The problem
From the data below, return the exact lines starting at the line containing "subtotal: 25206.31 -> 25877.20" and ending at the line containing "total: 24906.06 -> 25504.57", both included, and nothing else.

Supplied records
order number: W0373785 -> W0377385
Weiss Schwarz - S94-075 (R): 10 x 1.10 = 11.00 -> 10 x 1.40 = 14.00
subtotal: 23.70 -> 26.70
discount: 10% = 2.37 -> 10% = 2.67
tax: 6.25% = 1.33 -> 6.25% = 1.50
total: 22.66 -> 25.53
--
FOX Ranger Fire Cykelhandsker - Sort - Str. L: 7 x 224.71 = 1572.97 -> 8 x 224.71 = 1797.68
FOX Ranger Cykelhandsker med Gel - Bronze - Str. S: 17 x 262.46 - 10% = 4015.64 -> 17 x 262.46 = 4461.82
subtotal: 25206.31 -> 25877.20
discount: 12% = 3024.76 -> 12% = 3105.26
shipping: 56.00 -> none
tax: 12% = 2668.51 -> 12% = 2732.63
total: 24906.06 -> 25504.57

Expected output
subtotal: 25206.31 -> 25877.20
discount: 12% = 3024.76 -> 12% = 3105.26
shipping: 56.00 -> none
tax: 12% = 2668.51 -> 12% = 2732.63
total: 24906.06 -> 25504.57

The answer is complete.